Cultural dynamics not fully captured in the stigma variable may explain the relatively large, statistically significant differential in the relationship between ethnicity and health-seeking behaviour. Confirming previous findings in the health-seeking literature [8], we find that the educated were significantly more likely to consult. Older individuals were also more likely to consult. We accounted for the possibility of a non-linear relationship between age and health-seeking behaviour in the multivariate analysis (OR 1.00, P = 0.17) and found that at older ages this relationship persists, which is in contrast with the health-seeking literature [7, 8].

The positive association between HIV and consulting is not significant, but this may be due to an under-reporting of HIV positive cases.

Having smoked is the only significant lifestyle choice variable, with those having smoked being less likely to consult. It is possible that those who have smoked attribute their symptoms to smoking rather than TB [37]. This relationship may be driven by the harmful consequences smoking has on the lungs and immune system. It is also plausible that having ‘ever smoked’ captures unobservable characteristics which may influence one’s likelihood of consulting.

Generalisability

External validity is limited to high TB-prevalence communities in South Africa but given South Africa’s high TB prevalence and incidence, these findings are still of international interest.

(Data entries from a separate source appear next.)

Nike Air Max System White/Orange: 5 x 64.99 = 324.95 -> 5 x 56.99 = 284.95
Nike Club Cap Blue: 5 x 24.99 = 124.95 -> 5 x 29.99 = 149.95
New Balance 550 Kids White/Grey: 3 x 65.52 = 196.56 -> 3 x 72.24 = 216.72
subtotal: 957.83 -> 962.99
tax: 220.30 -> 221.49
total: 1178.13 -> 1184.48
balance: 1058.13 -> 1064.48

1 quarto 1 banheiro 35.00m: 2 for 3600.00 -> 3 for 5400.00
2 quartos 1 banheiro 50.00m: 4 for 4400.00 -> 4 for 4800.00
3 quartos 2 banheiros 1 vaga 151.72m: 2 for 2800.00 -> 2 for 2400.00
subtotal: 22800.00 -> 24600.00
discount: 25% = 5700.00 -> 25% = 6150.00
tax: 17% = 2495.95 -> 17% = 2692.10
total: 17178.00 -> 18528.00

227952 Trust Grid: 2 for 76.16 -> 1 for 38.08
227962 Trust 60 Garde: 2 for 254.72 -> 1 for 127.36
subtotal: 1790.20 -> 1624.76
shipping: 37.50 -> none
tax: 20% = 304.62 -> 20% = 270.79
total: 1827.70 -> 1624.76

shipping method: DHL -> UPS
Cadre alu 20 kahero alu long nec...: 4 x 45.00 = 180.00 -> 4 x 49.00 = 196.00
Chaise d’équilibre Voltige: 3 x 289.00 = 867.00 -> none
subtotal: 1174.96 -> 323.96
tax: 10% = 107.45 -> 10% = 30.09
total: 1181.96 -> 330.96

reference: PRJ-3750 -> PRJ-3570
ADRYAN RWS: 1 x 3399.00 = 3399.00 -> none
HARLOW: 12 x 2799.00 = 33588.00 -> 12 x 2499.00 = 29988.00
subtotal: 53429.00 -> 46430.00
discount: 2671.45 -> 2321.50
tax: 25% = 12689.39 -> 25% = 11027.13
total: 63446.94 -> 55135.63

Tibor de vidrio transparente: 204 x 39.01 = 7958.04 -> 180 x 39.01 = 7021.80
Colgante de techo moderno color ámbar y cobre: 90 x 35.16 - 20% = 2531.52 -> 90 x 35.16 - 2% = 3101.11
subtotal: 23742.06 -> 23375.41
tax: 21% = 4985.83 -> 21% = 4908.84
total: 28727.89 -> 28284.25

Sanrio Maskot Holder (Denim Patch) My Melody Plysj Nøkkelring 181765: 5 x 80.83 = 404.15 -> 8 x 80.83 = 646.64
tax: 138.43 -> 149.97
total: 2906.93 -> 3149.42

Finding no role for stigma in health-seeking behaviour is important because it highlights the need to triangulate methods and debate how stigma measures interact with other factors in multivariate analyses.

Conclusion

Most persons coughing for more than 2 weeks did not seek consultation about their chronic cough. Respondents of black ethnic origin, those with higher levels of education and older respondents had a greater likelihood of consulting. Smokers and those with higher SES were less likely to consult.

TB-control programmes should be more cognisant of the patient characteristics of presumptive TB patients who do not seek care. This information can assist policymakers in designing more targeted TB screening and active case-finding interventions. In the high TB burden communities of South Africa, such interventions may benefit from focusing on youth, those with lower levels of education, smokers, higher SES subgroups and also the population of Cape coloured ethnic origin. These findings add to the meagre body of literature analysing the health-seeking behaviour of this vulnerable and important population.

Our study responds to the global call to address stigma in the fight against TB by being the first (as far as we know) to include a quantitative measure of TB stigma in modelling health-seeking behaviour. Our uniquely comprehensive data set allows us to address this gap in patient-focused analysis of health-seeking decisions. Although we find no role for stigma in health-seeking behaviour, it is important because it highlights the need to triangulate methods and debate how stigma measures interact with other factors.